### Work request
Starting at the line below that contains "total: 2226.05 -> 2431.78" and ending at the line that contains "shipping: 5.00 -> none", retype each line exactly as it stands, but omit the pictures.
#### Exercise materials ####
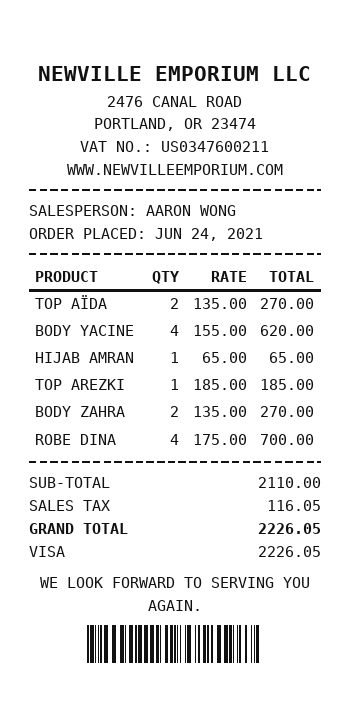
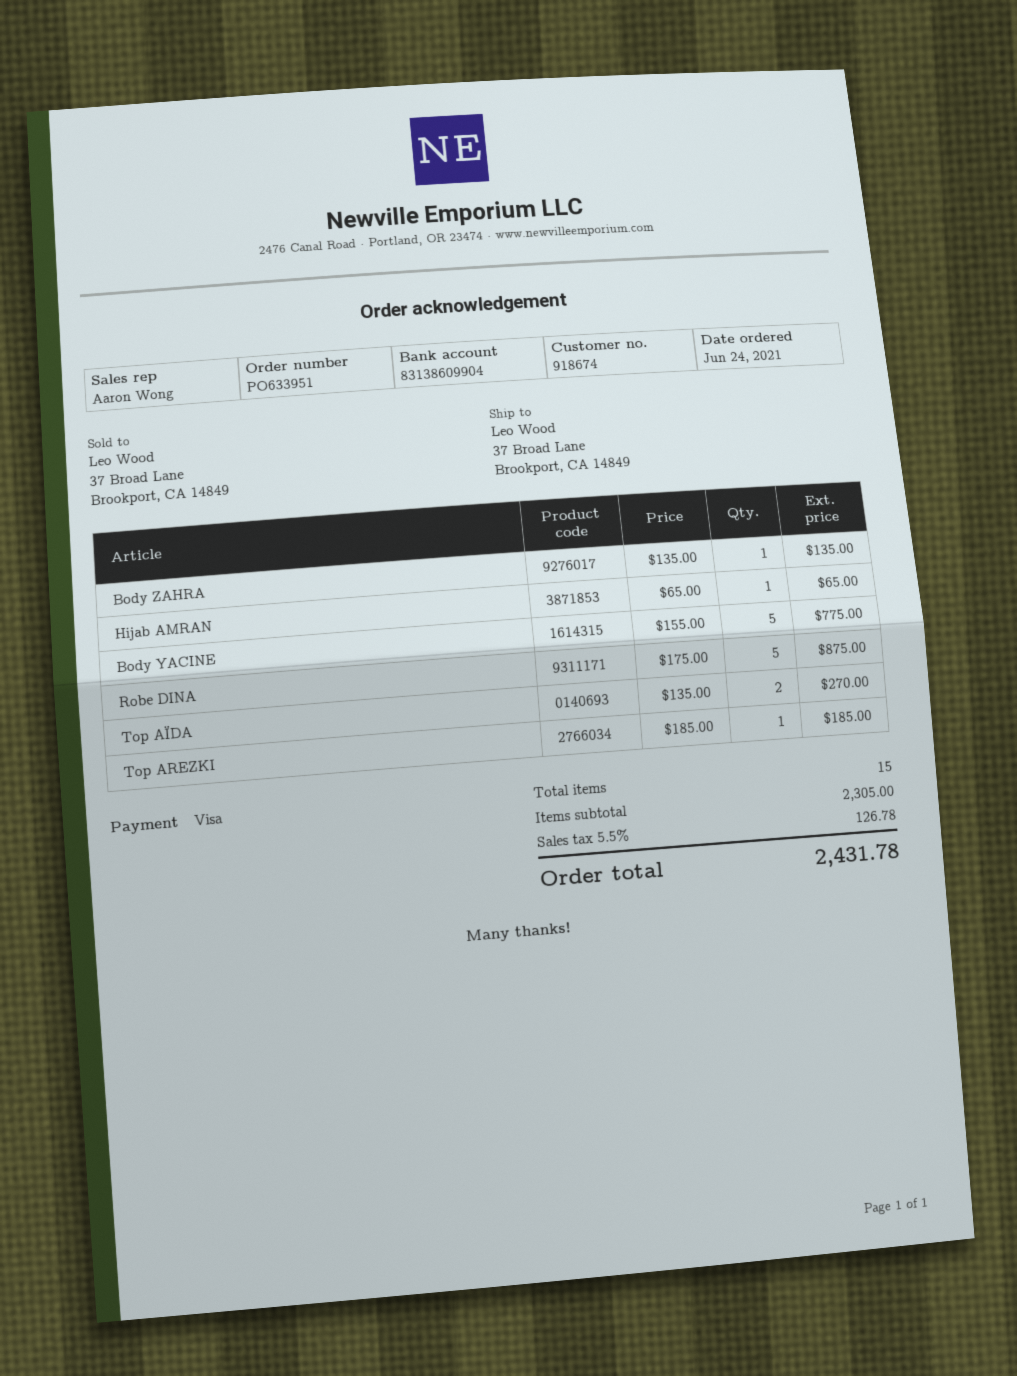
BODY YACINE: 4 x 155.00 = 620.00 -> 5 x 155.00 = 775.00
BODY ZAHRA: 2 x 135.00 = 270.00 -> 1 x 135.00 = 135.00
ROBE DINA: 4 x 175.00 = 700.00 -> 5 x 175.00 = 875.00
subtotal: 2110.00 -> 2305.00
tax: 116.05 -> 126.78
total: 2226.05 -> 2431.78

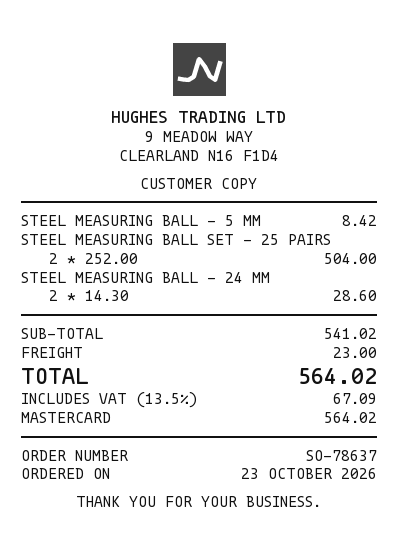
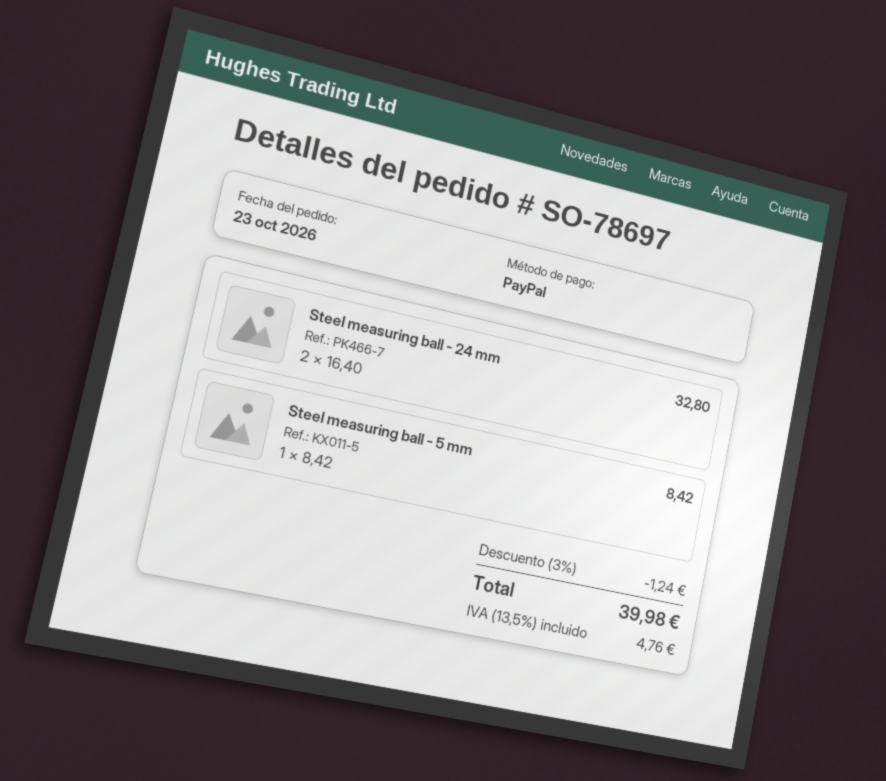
order number: SO-78637 -> SO-78697
payment method: Mastercard -> PayPal
STEEL MEASURING BALL SET - 25 PAIRS: 2 x 252.00 = 504.00 -> none
STEEL MEASURING BALL - 24 MM: 2 x 14.30 = 28.60 -> 2 x 16.40 = 32.80
discount: none -> 3% = 1.24
shipping: 23.00 -> none
tax: 13.5% = 67.09 -> 13.5% = 4.76
total: 564.02 -> 39.98

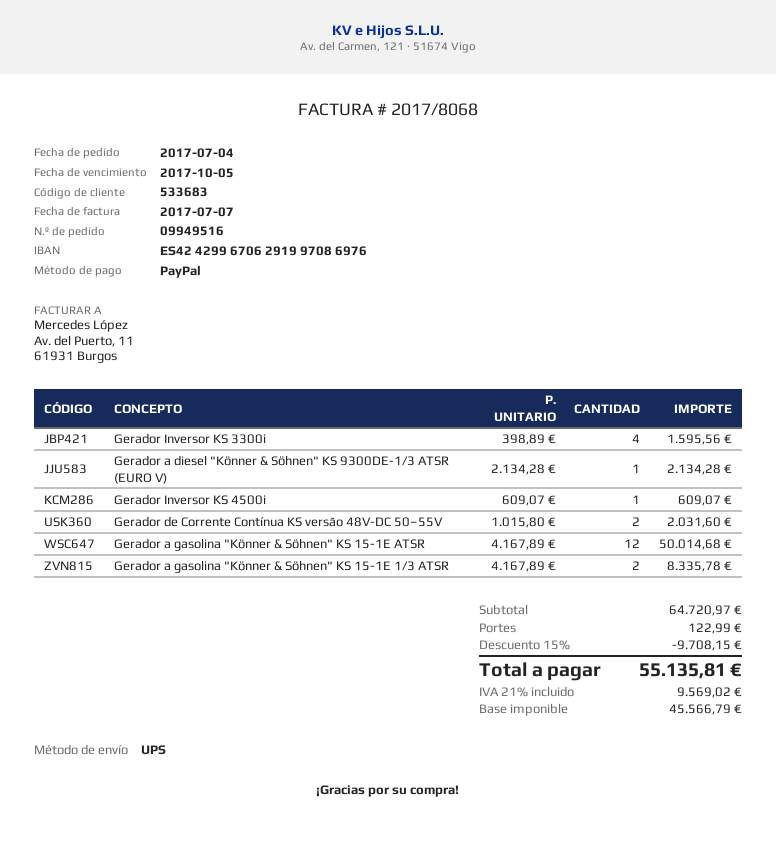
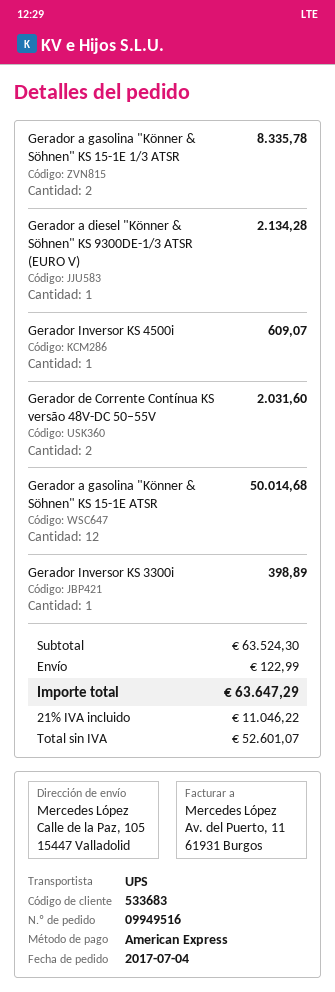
payment method: PayPal -> American Express
Gerador Inversor KS 3300i: 4 for 1595.56 -> 1 for 398.89
subtotal: 64720.97 -> 63524.30
discount: 15% = 9708.15 -> none
net: 45566.79 -> 52601.07
tax: 21% = 9569.02 -> 21% = 11046.22
total: 55135.81 -> 63647.29

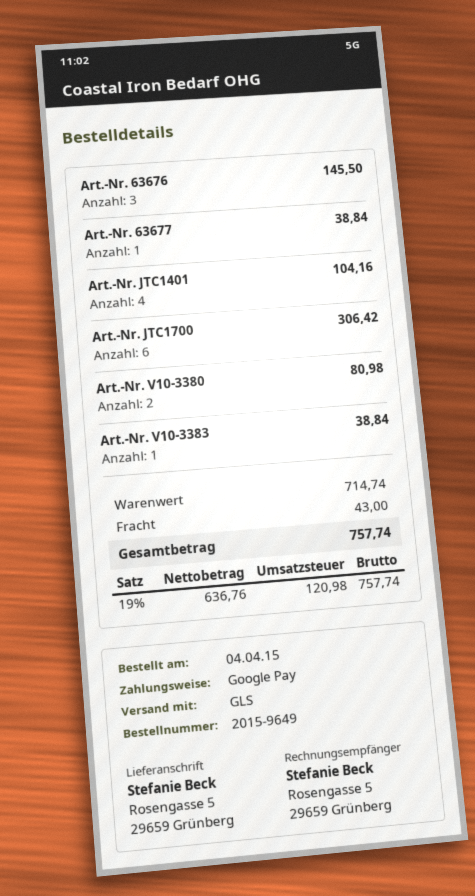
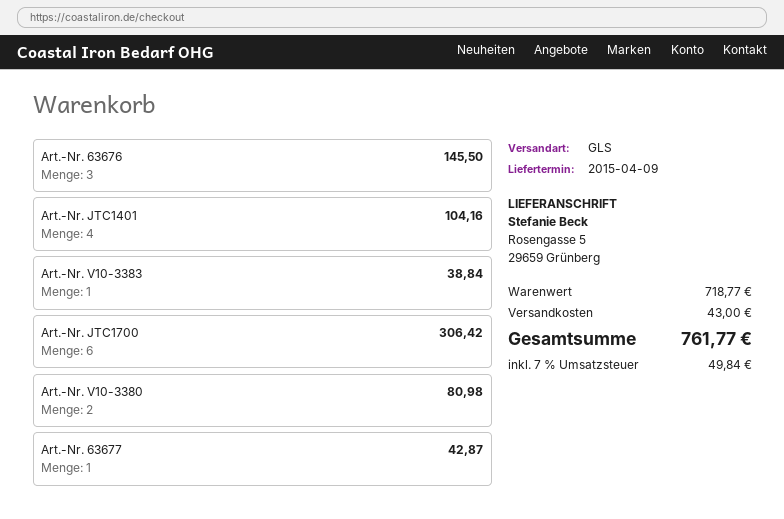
Art.-Nr. 63677: 1 for 38.84 -> 1 for 42.87
subtotal: 714.74 -> 718.77
tax: 19% = 120.98 -> 7% = 49.84
total: 757.74 -> 761.77

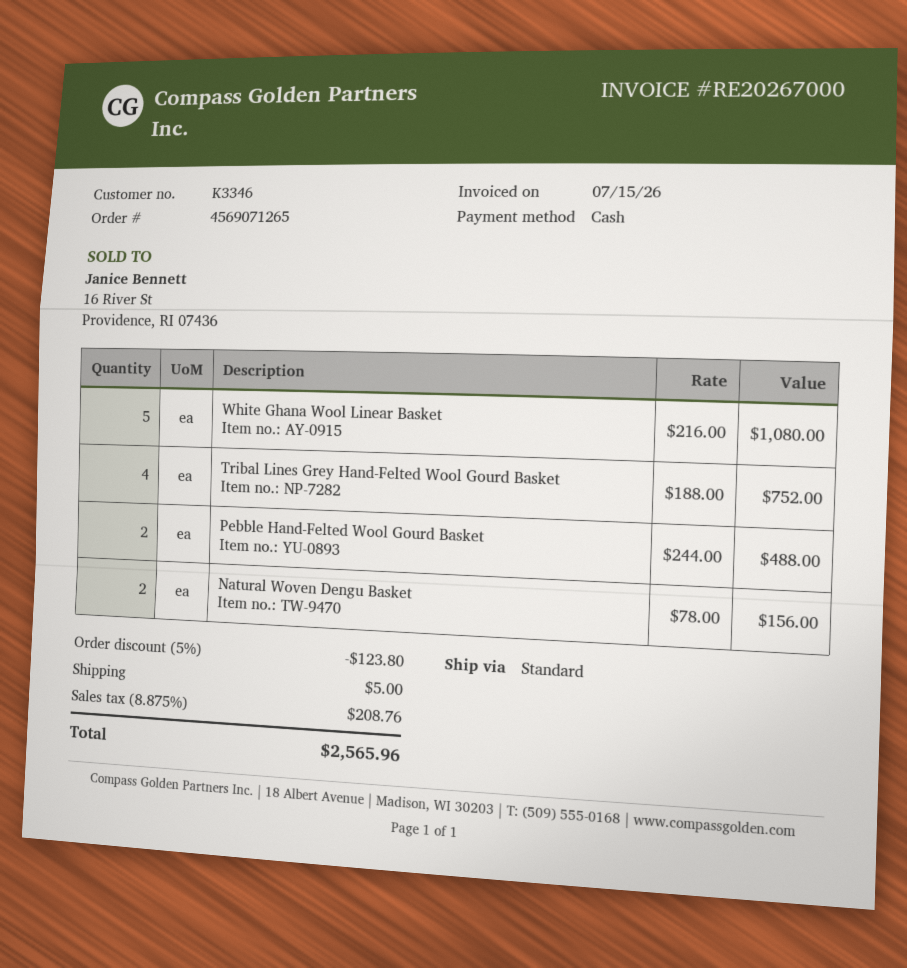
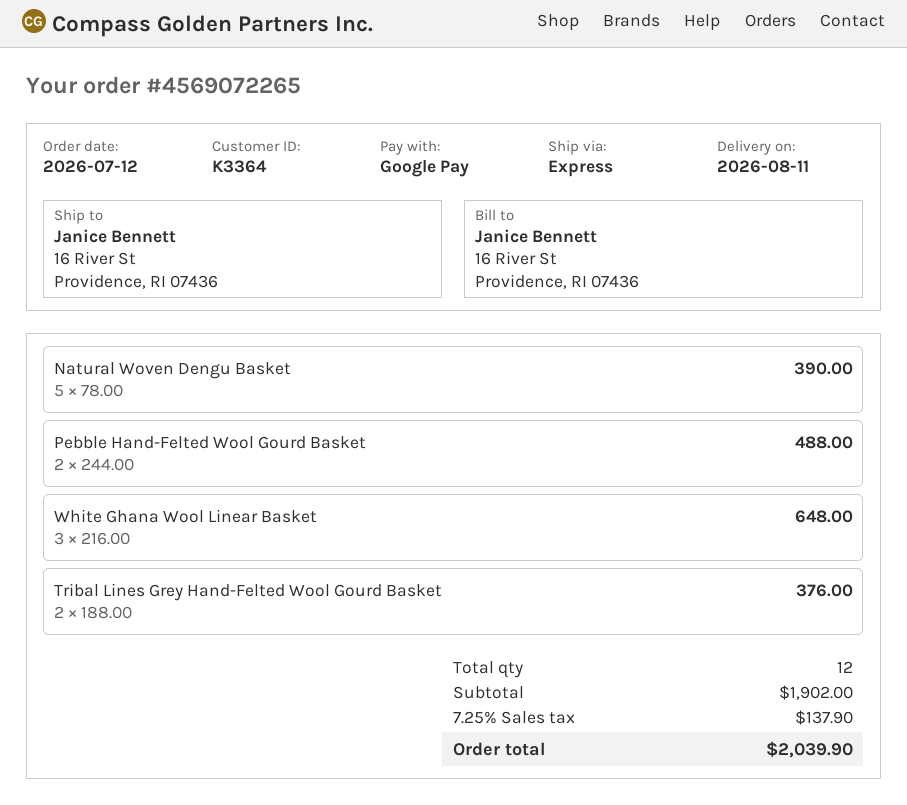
order number: 4569071265 -> 4569072265
customer number: K3346 -> K3364
payment method: cash -> Google Pay
shipping method: standard -> express
White Ghana Wool Linear Basket: 5 x 216.00 = 1080.00 -> 3 x 216.00 = 648.00
Tribal Lines Grey Hand-Felted Wool Gourd Basket: 4 x 188.00 = 752.00 -> 2 x 188.00 = 376.00
Natural Woven Dengu Basket: 2 x 78.00 = 156.00 -> 5 x 78.00 = 390.00
discount: 5% = 123.80 -> none
shipping: 5.00 -> none
tax: 8.875% = 208.76 -> 7.25% = 137.90
total: 2565.96 -> 2039.90

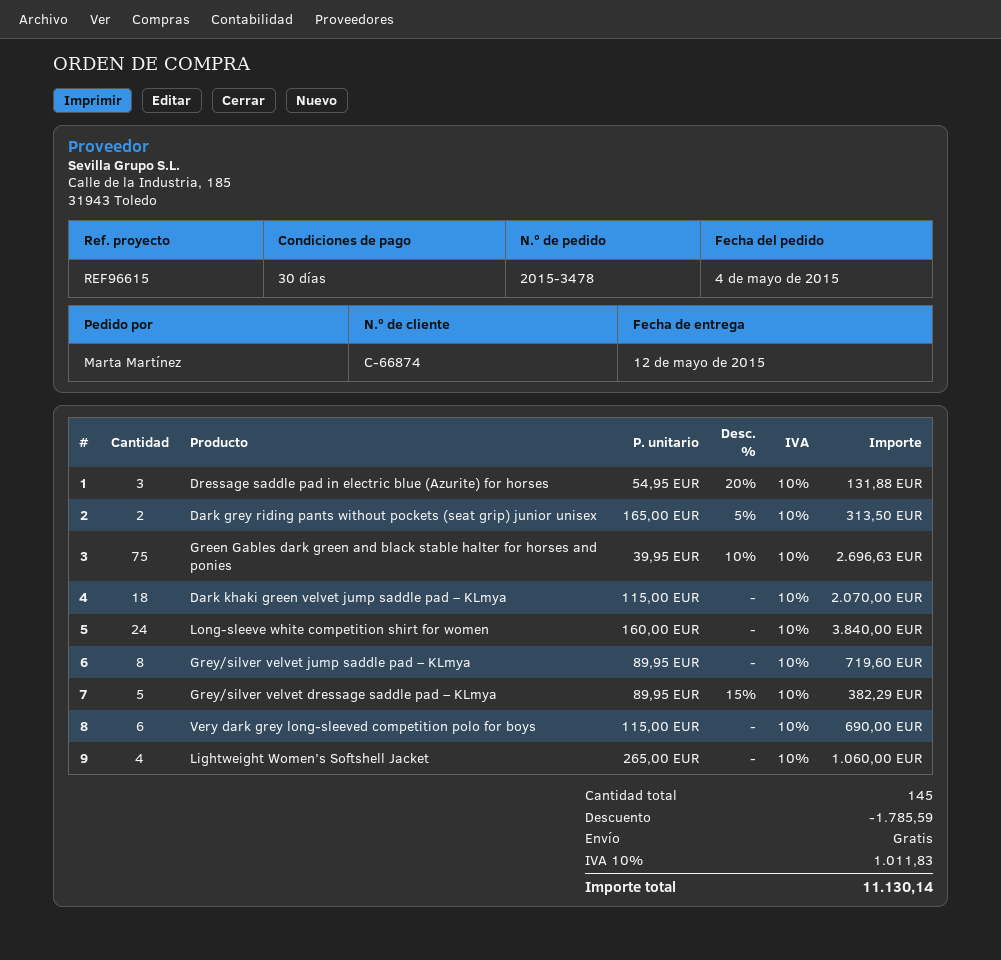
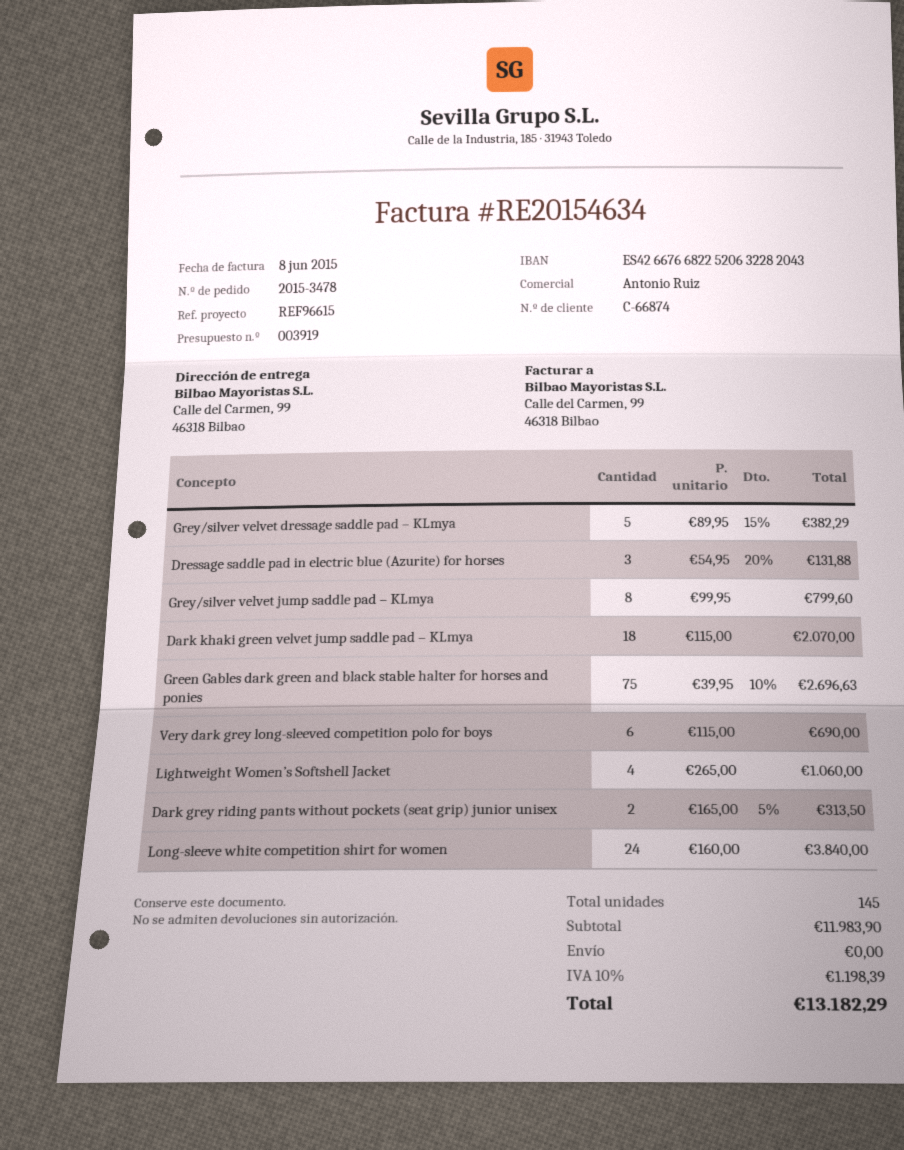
Grey/silver velvet jump saddle pad – KLmya: 8 x 89.95 = 719.60 -> 8 x 99.95 = 799.60
discount: 1785.59 -> none
tax: 10% = 1011.83 -> 10% = 1198.39
total: 11130.14 -> 13182.29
####
### Exercise output
total: 2226.05 -> 2431.78

order number: SO-78637 -> SO-78697
payment method: Mastercard -> PayPal
STEEL MEASURING BALL SET - 25 PAIRS: 2 x 252.00 = 504.00 -> none
STEEL MEASURING BALL - 24 MM: 2 x 14.30 = 28.60 -> 2 x 16.40 = 32.80
discount: none -> 3% = 1.24
shipping: 23.00 -> none
tax: 13.5% = 67.09 -> 13.5% = 4.76
total: 564.02 -> 39.98

payment method: PayPal -> American Express
Gerador Inversor KS 3300i: 4 for 1595.56 -> 1 for 398.89
subtotal: 64720.97 -> 63524.30
discount: 15% = 9708.15 -> none
net: 45566.79 -> 52601.07
tax: 21% = 9569.02 -> 21% = 11046.22
total: 55135.81 -> 63647.29

Art.-Nr. 63677: 1 for 38.84 -> 1 for 42.87
subtotal: 714.74 -> 718.77
tax: 19% = 120.98 -> 7% = 49.84
total: 757.74 -> 761.77

order number: 4569071265 -> 4569072265
customer number: K3346 -> K3364
payment method: cash -> Google Pay
shipping method: standard -> express
White Ghana Wool Linear Basket: 5 x 216.00 = 1080.00 -> 3 x 216.00 = 648.00
Tribal Lines Grey Hand-Felted Wool Gourd Basket: 4 x 188.00 = 752.00 -> 2 x 188.00 = 376.00
Natural Woven Dengu Basket: 2 x 78.00 = 156.00 -> 5 x 78.00 = 390.00
discount: 5% = 123.80 -> none
shipping: 5.00 -> none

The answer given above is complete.